-- Material shown --
[Start of section]
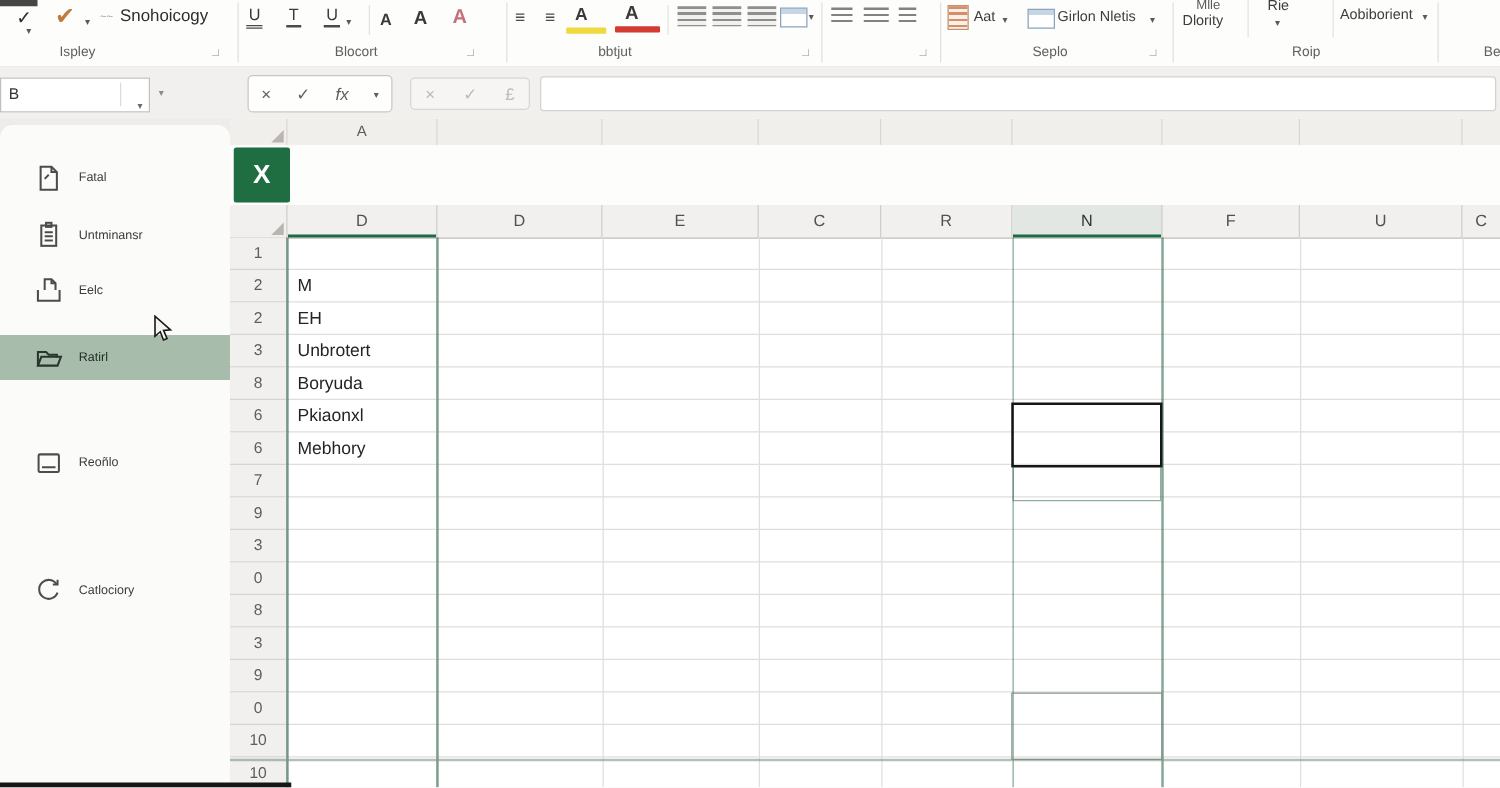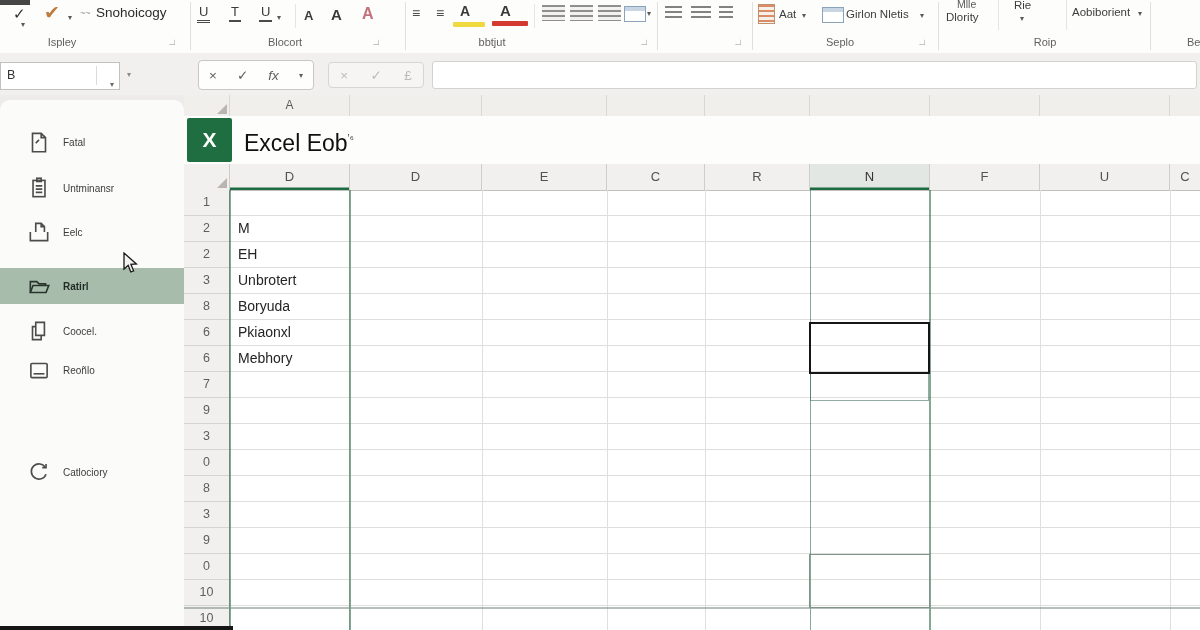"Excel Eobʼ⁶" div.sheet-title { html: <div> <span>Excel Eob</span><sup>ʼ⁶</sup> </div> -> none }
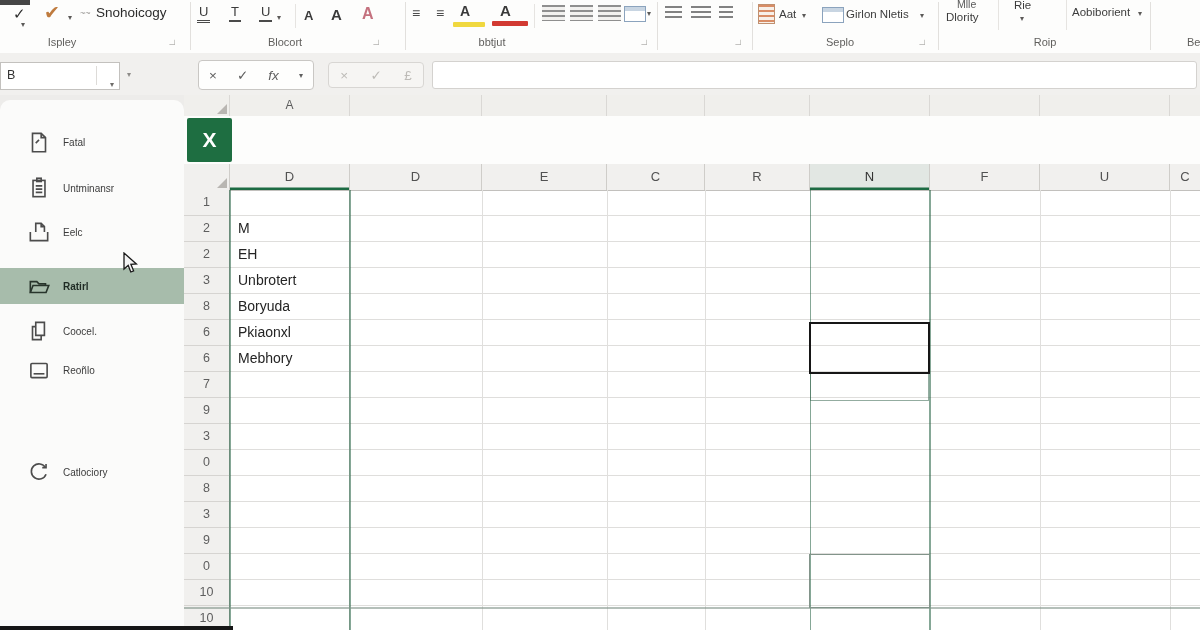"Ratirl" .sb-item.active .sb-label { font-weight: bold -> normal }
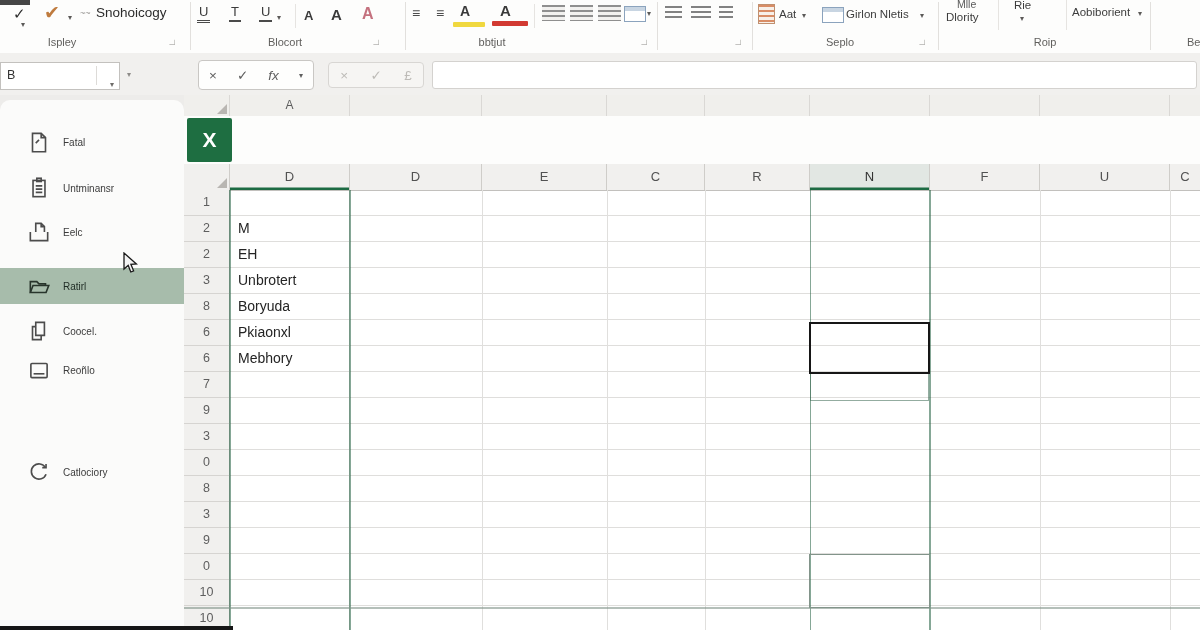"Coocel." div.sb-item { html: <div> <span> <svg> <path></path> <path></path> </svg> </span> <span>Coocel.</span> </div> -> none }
[End of section]
[Start of section]
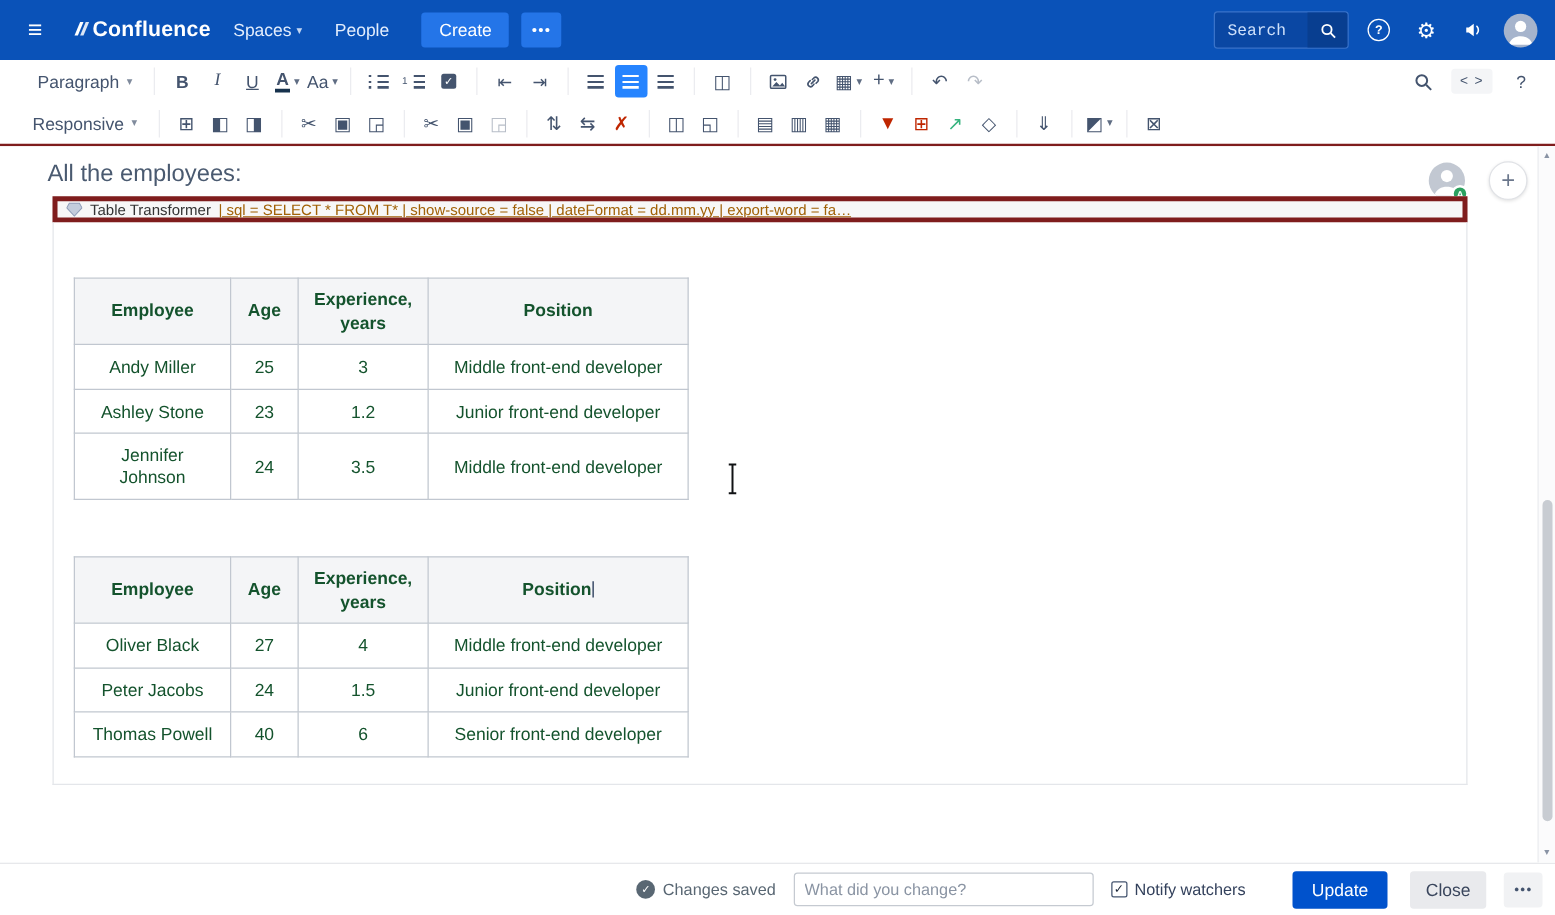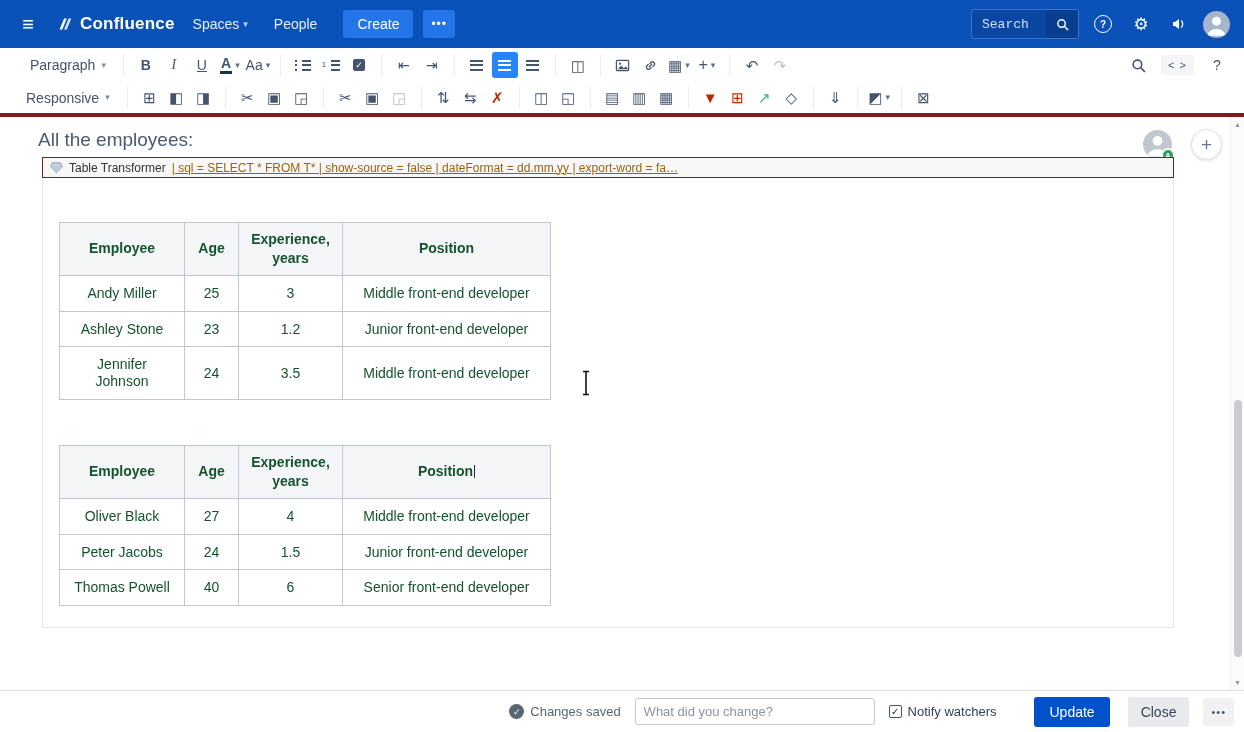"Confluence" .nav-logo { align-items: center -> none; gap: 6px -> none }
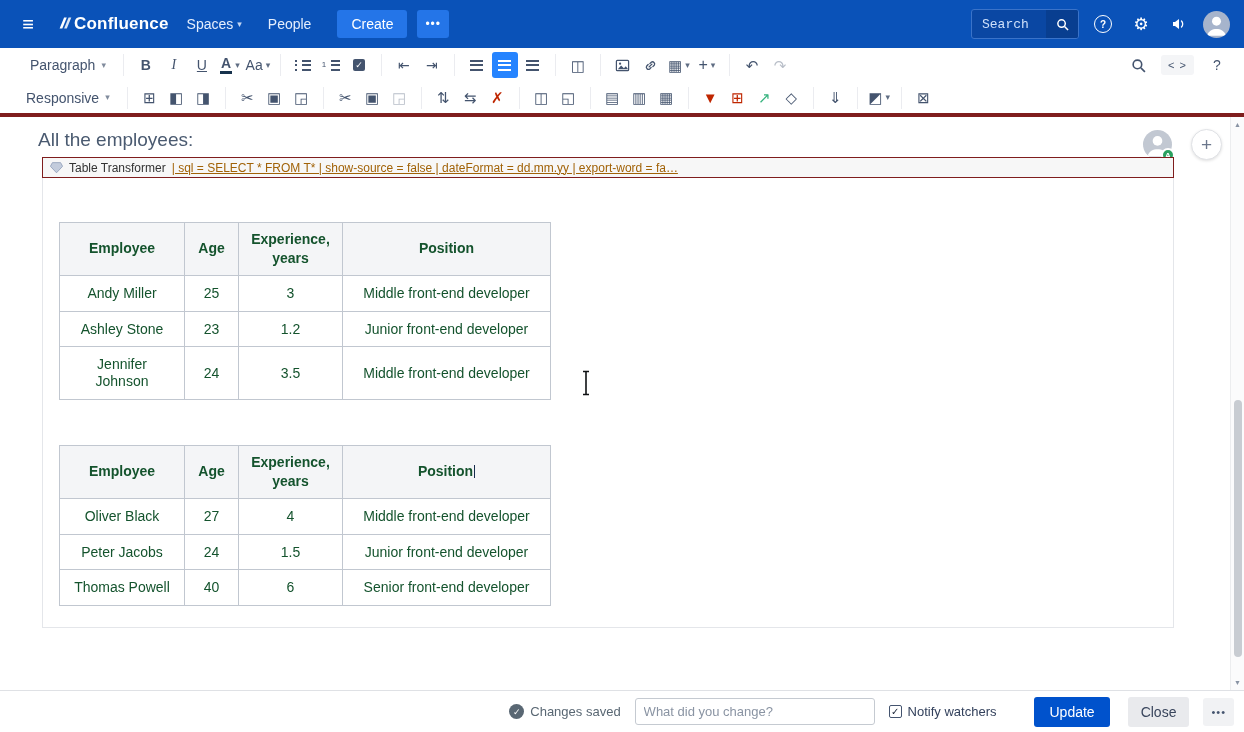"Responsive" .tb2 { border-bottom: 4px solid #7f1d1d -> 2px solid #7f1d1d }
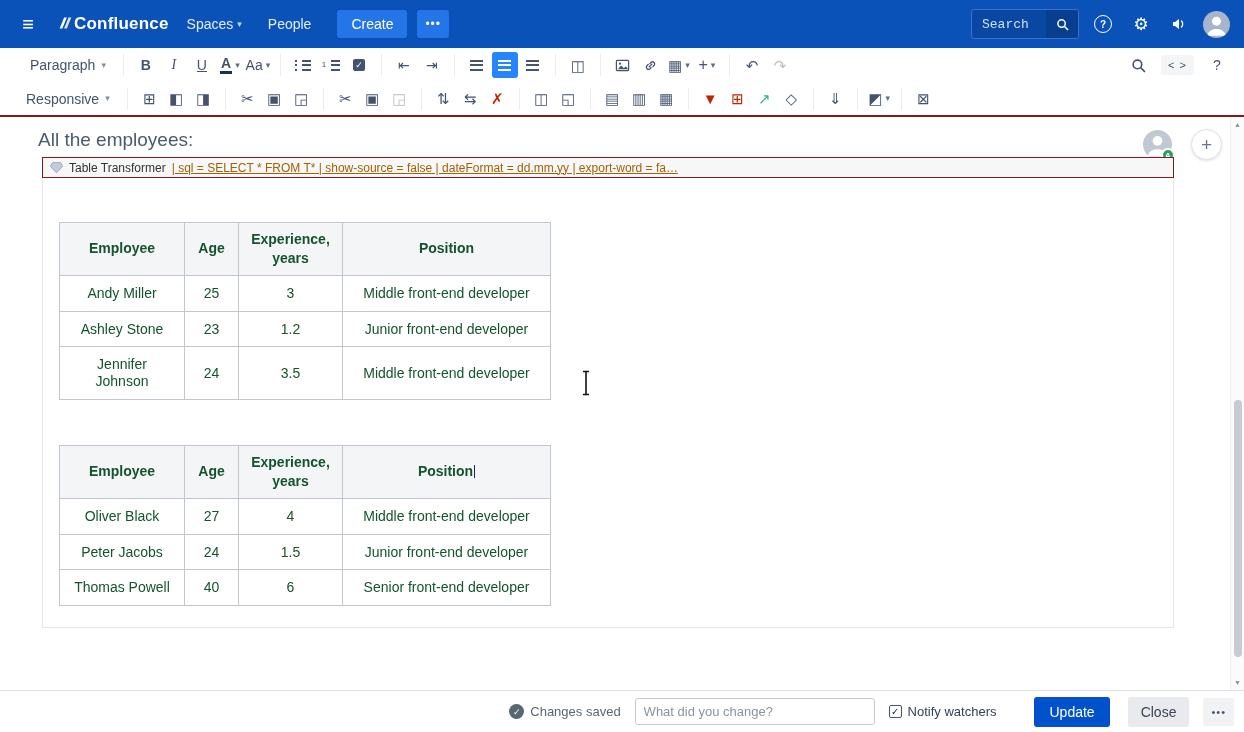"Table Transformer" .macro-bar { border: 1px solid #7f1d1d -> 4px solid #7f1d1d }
[End of section]
-- Try it --
Copy out the lines above from the line containing "html: <div> <span>Excel" through the line containing "<div> <span> <svg>", exactly, and keep the pictures out.

-- Task solution --
"Excel Eobʼ⁶" div.sheet-title { html: <div> <span>Excel Eob</span><sup>ʼ⁶</sup> </div> -> none }
"Ratirl" .sb-item.active .sb-label { font-weight: bold -> normal }
"Coocel." div.sb-item { html: <div> <span> <svg> <path></path> <path></path> </svg> </span> <span>Coocel.</span> </div> -> none }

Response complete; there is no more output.